3. The purple pizza monster from Chuck E. Cheese. OK, so he doesn't scare me now. But when I was a kid, he used to freak me the heck out. I'm sorry, but whoever thought a purple monster with huge teeth that wants to steal birthday pizza from a bunch of kids was a great character for a children's theme restaurant should immediately be fired from marketing. And while he is packing his desk, perhaps they should find out who invented that giant animatronic lion dressed as Elvis that was also a part of the same restaurant and fire him as well. Seriously. He used to freak me out too. I get that they thought it was "clever" that the King of the Forest was dressed as the King of Rock and Roll. Very cute. Except that, whoever thought of the term "king of the forest" to describe a lion should also be fired. Lions live on the plains of Africa. Not in forests.

4. Motorcycles. I like these actually, but you would NEVER catch me riding on one. I know way too many paramedics that scrape operators of such modes of transportation off the pavement to want to ride one. However, why I am listing this here, is because, while I am not afraid of the vehicle itself, I am deathly afraid of hitting one in case I don't see it in my blind spot. So afraid of this, in fact, that Seth has pointed out that I will always be aware of them and not hit them. This might be true, but it still scares me.

5.  Lightning. Many of my friends love watching lightning. I actually like watching it too, but it makes me VERY nervous. To be honest, I think most people are not afraid of the lightning itself, but the startling noise it makes: thunder. Not me. Thunder can't hurt me. But if I was struck by a kajillion bolts of static electricity, Id be a goner. I don't like or trust lightning. Although, I might stand on my front porch and attempt to take cool pictures of it- if its far enough away.

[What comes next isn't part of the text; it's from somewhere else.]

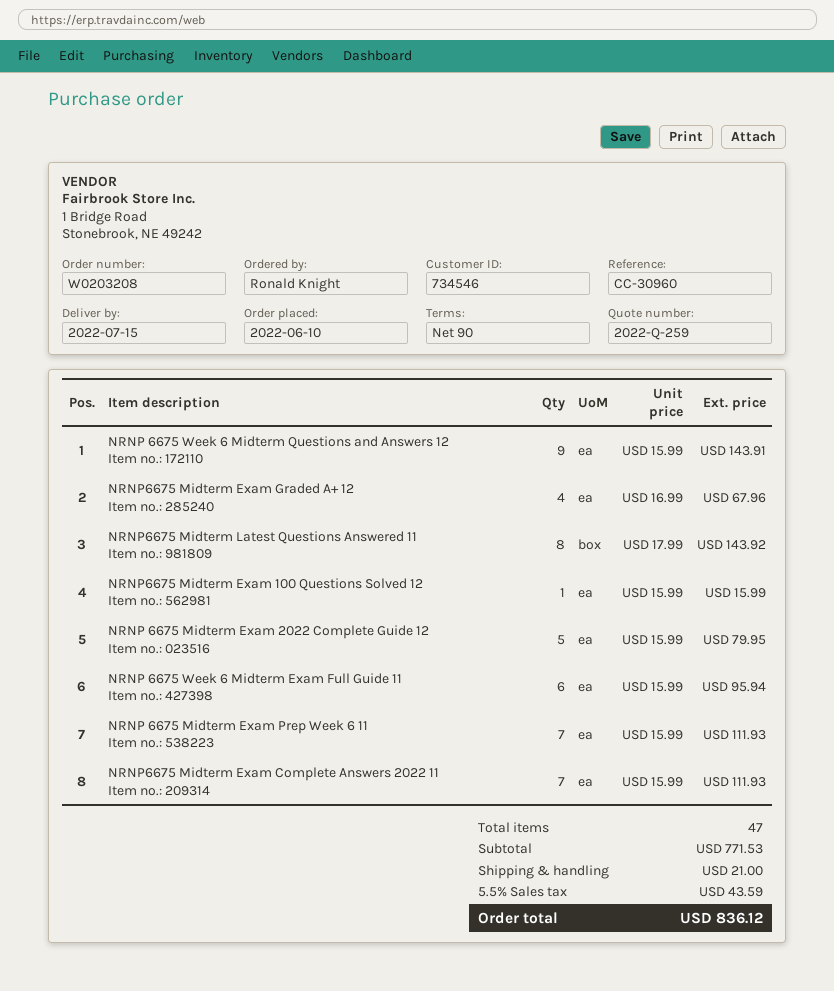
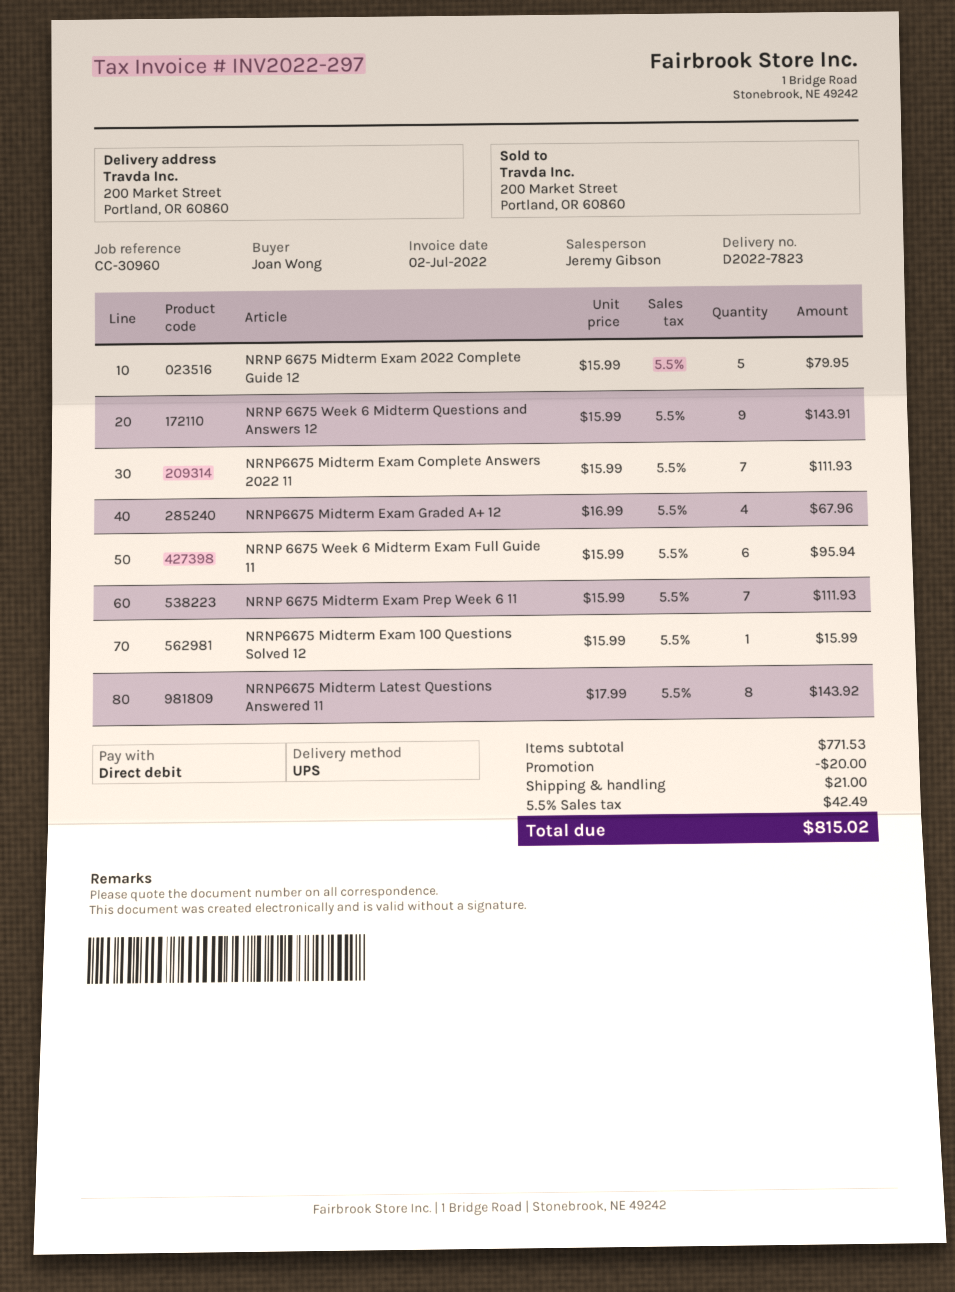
ordered by: Ronald Knight -> Joan Wong
discount: none -> 20.00
tax: 5.5% = 43.59 -> 5.5% = 42.49
total: 836.12 -> 815.02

6. Being "left behind." This one might perplex some of you readers of a different faith. That's OK. Chalk this one up to the whole "fear of death" or "afterlife" thing. In my faith, a big debate that plagues churches everywhere is the "rapture" debate. While the specific word is never used in Revelation, the last book in the Bible, it is a word we use for an event that we believe is supposed to happen sometime around the end of time. The argument is generally when and who. I grew up in a very paranoid time in the church and this was often used as scare tactic for Sunday School children to behave. It worked, but sometimes I think it was a poorly chosen method to keep us out of trouble. The idea of a tribulation where the world will hunt down and kill Christians for simply believing in God scares the tar out of me. If a rapture is supposed to happen, I'd like to be included in it... Although, the idea of floating to heaven after a whole mess of undead Christians frightens me a little too... I don't entirely discount the idea of a rapture, or that I will take part in it. These are just the things that concern me. I've seriously had nightmares centered around this.

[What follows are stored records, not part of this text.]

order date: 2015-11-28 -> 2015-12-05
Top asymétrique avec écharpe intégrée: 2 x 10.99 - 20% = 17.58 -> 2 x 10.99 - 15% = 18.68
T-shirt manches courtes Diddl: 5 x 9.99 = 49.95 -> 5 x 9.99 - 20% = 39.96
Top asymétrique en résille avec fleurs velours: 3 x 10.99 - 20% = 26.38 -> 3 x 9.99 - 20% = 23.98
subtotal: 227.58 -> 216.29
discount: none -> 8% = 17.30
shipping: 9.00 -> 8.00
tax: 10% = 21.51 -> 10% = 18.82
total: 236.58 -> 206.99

7. Coyotes. When I was a child I was afraid of coyotes, lions- mountain or otherwise, and jaguars. I used to think they would hide under the back deck and eat me when I headed out to feed the dog at night. Although, in my mind, the coyotes were generally an aqua or green color with yellow or orange polka dots. Like in some kind of Southwest painting. I had dreams centered around this. My parents used to assure me that there were no such creatures in rural NH. I am now an adult and know that there are. They might not be technicolored and resemble more of a mangy wolf-like creature, but they do exist in the great Northeast. In fact, they are even more common on Cape Cod than in my home town in NH. Ive seen them cross through my yard a few times last summer. I no longer fear them like I did when I was a kid, but I wouldn't invite their presence either.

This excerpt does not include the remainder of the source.